Outra vez o Ministro interveio e determinou a vacinação de todos os quilombolas, não importando onde estivesse. Foram várias as disputas e discussões no GTI e recursos no STF. Para sustentar nossos argumentos a importância da vacinação de todos quilombolas e monitorar as ações do governo, a CONAQ juntamente com parceiros e organizações da sociedade civil criaram o “Vacinômetro Quilombola”, monitorando centenas de comunidades quilombolas e dialogando direto com as lideranças que fizeram o levantamento junto à comunidade.
No que se refere a distribuição de materiais de higienização e acesso ao sistema de saúde pelos quilombolas, bem como o cadastro dos quilombolas no sistema de monitoramentos de saúde pouco se implementou, alguma ou outra comunidade se tem notícias sobre a distribuição de material que são destinados especificamente para a população quilombola, que ao chegar nos municípios são dado destinação diversa, exigindo para tanto uma vigilância por parte das lideranças quilombolas que tem feito cobranças infrutíferas.

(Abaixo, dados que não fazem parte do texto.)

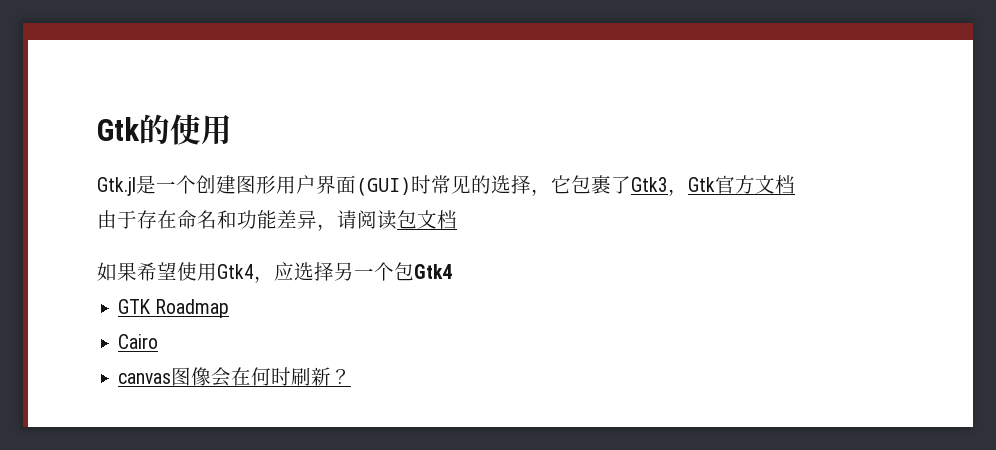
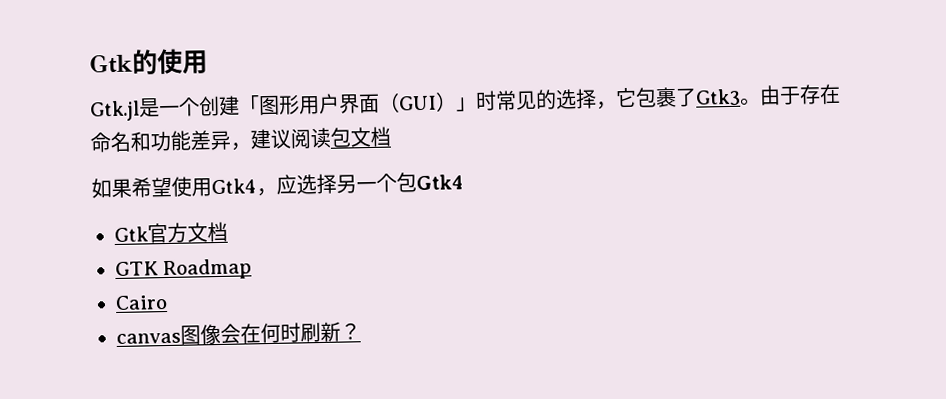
(236, 184) none -> [238,95,260,114] 「
[356,177,411,196] (GUI) -> [378,91,477,113] （GUI）」
[668,175,795,196] ，Gtk官方文档 // -> [740,97,761,106] 。
[337,210,357,229] 请 -> [250,128,291,150] 建议
(452, 271) none -> [114,221,228,244] // Gtk官方文档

No que tange à proteção territorial, pouco tem se avançado além da suspensão das ações possessórias contra quilombolas. Alguns quilombolas ainda sofreram despejos na pandemia, as ações do governo federal se limitam a um painel de denúncia no site da Fundação Cultural Palmares denominado “proteção Territorial Quilombola”.

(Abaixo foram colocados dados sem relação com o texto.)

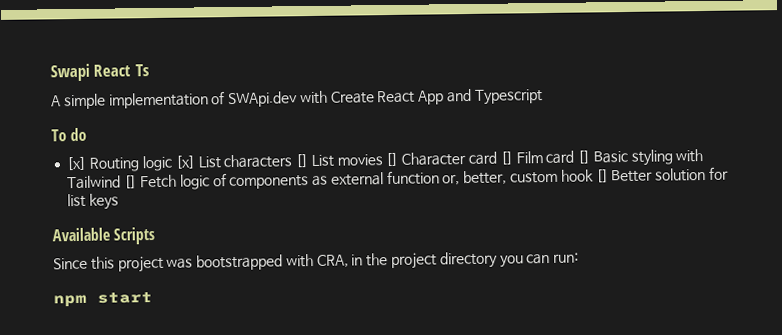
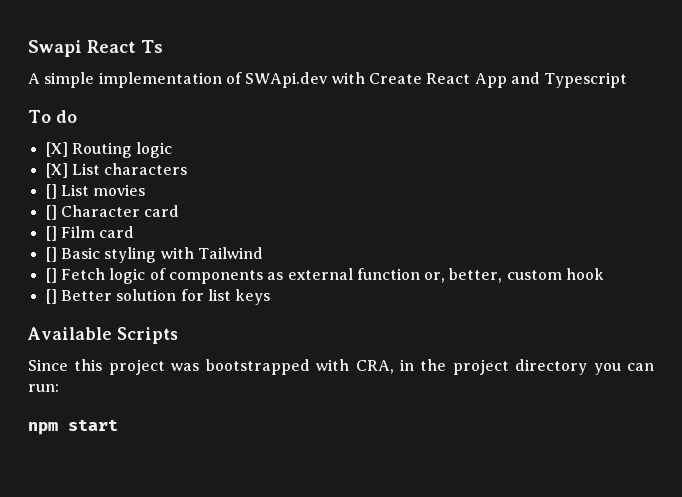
[66,156,88,171] [x] -> [45,142,68,157] [X]
[174,155,195,169] [x] -> [45,163,68,178] // [X]
(293, 161) none -> (188, 169) //
(383, 160) none -> (146, 190) //
(497, 158) none -> (180, 211) //
(575, 157) none -> (135, 232) //
(122, 182) none -> (263, 253) //
(594, 175) none -> (605, 274) //

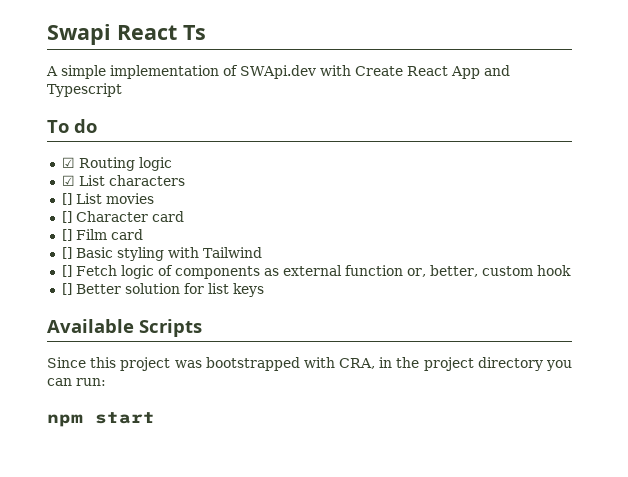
[45,142,68,157] [X] -> [61,157,75,168] ☑
[45,163,68,178] [X] -> [61,175,75,186] ☑

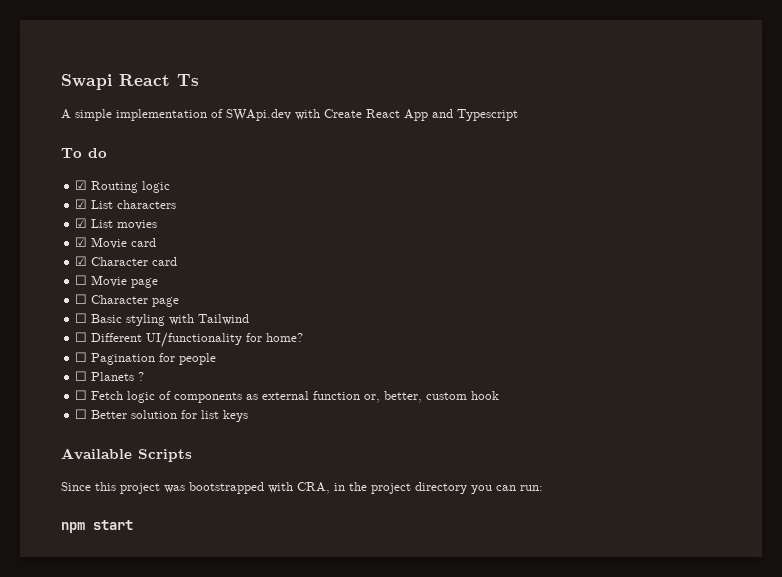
[61,193,72,205] [] -> [75,218,88,228] ☑
[61,211,184,223] [61,229,143,241] [61,247,262,261] [61,265,72,277] [] Character card // [] Film card // [] Basic styling with Tailwind // [] -> [75,237,157,249] [75,256,178,266] [75,275,159,288] [75,294,180,307] [75,313,250,326] [75,332,304,348] [75,352,217,365] [75,371,145,381] [75,390,88,400] ☑ Movie card // ☑ Character card // ☐ Movie page // ☐ Character page // ☐ Basic styling with Tailwind // ☐ Different UI/functionality for home? // ☐ Pagination for people // ☐ Planets ? // ☐
[61,283,72,295] [] -> [75,409,88,419] ☐

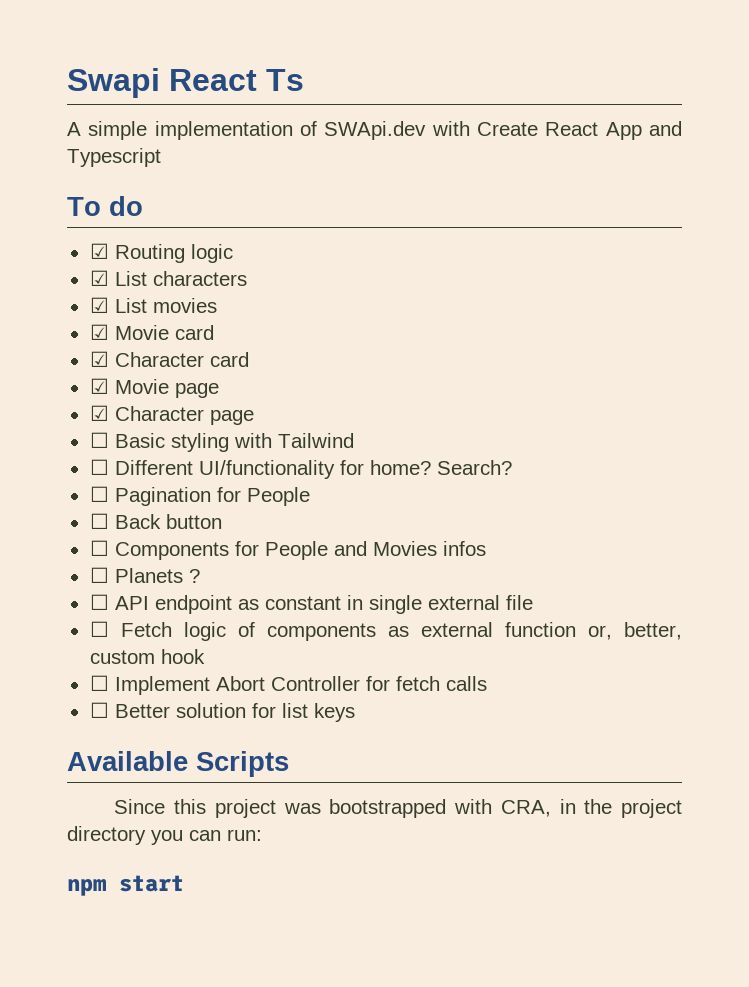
[75,275,88,285] ☐ -> [89,378,109,394] ☑
[75,294,88,304] ☐ -> [89,405,109,421] ☑
(304, 337) none -> [436,460,512,475] Search?
[179,353,217,365] [75,371,145,381] people // ☐ Planets ? -> [246,487,310,506] [89,513,222,529] [89,540,486,560] [89,567,200,583] [89,594,533,614] People // ☐ Back button // ☐ Components for People and Movies infos // ☐ Planets ? // ☐ API endpoint as constant in single external file
(500, 395) none -> [89,675,487,695] // ☐ Implement Abort Controller for fetch calls

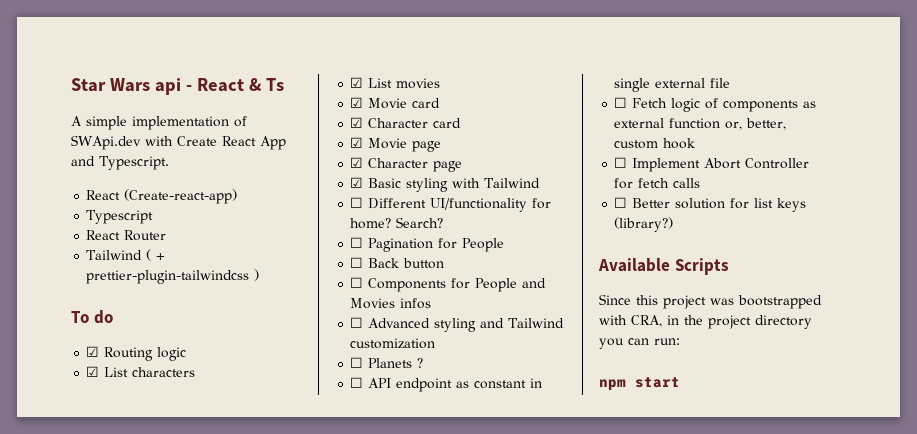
[67,68,257,98] Swapi React -> [71,78,261,95] Star Wars api - React &
[67,148,161,167] Typescript -> [99,156,169,170] [86,189,238,204] [86,210,154,224] [86,230,167,241] [86,249,166,261] [86,269,260,284] Typescript. // React (Create-react-app) // Typescript // React Router // Tailwind ( + prettier-plugin-tailwindcss )
[89,432,109,448] ☐ -> [350,177,364,188] ☑
(486, 548) none -> [350,317,565,332] [350,338,436,349] // ☐ Advanced styling and Tailwind customization
(355, 712) none -> [614,217,674,232] (library?)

Com relação a continuidade dos Relatórios Técnicos de Identificação e Delimitação (RTID), o governo se limita a dizer que os trabalhos continuam. No entanto, em determinação recente do STF para que o governo constitua um plano para continuidade da elaboração do RTID para titulação dos territórios quilombolas, bem como destinação orçamentária a essa política foi agravada pela União.
Com relação a Segurança alimentar e acesso a água o governo se limita a tratar de distribuição de cestas básicas e merenda escolar, nada se fala em fomento para produção de alimentos nos quilombos, embora a CONAQ enfatiza que segurança alimentar não é só destruição de cesta básicas.
No que se refere a acesso a água o governo se limita a referenciar ações que foram feitas antes da Pandemia a exemplo do Programa Cisterna, política implementada pelo governo anterior.
Após discorrer sobre tudo isso cabe aqui destacar que as negativas do governo em implementar todas essas medidas, mesmo parciais, tendo em vista a ausência de dados sobre a população quilombola é QUE NÃO TEM ORÇAMENTO para essa política, cabe lembrar que o orçamento quilombola que já não era suficiente sofreu cortes neste ano.
Por fim, importa destacar que todo o avanço conquistado, tem sido com muita luta. Luta coletiva: a CONAQ junto aos quilombolas. Pois todo quilombola é um conaquiano e essa luta é coletiva, essa luta e as mínimas conquistas e avanços não seriam possíveis sem os milhões de quilombolas que resistem para existirem.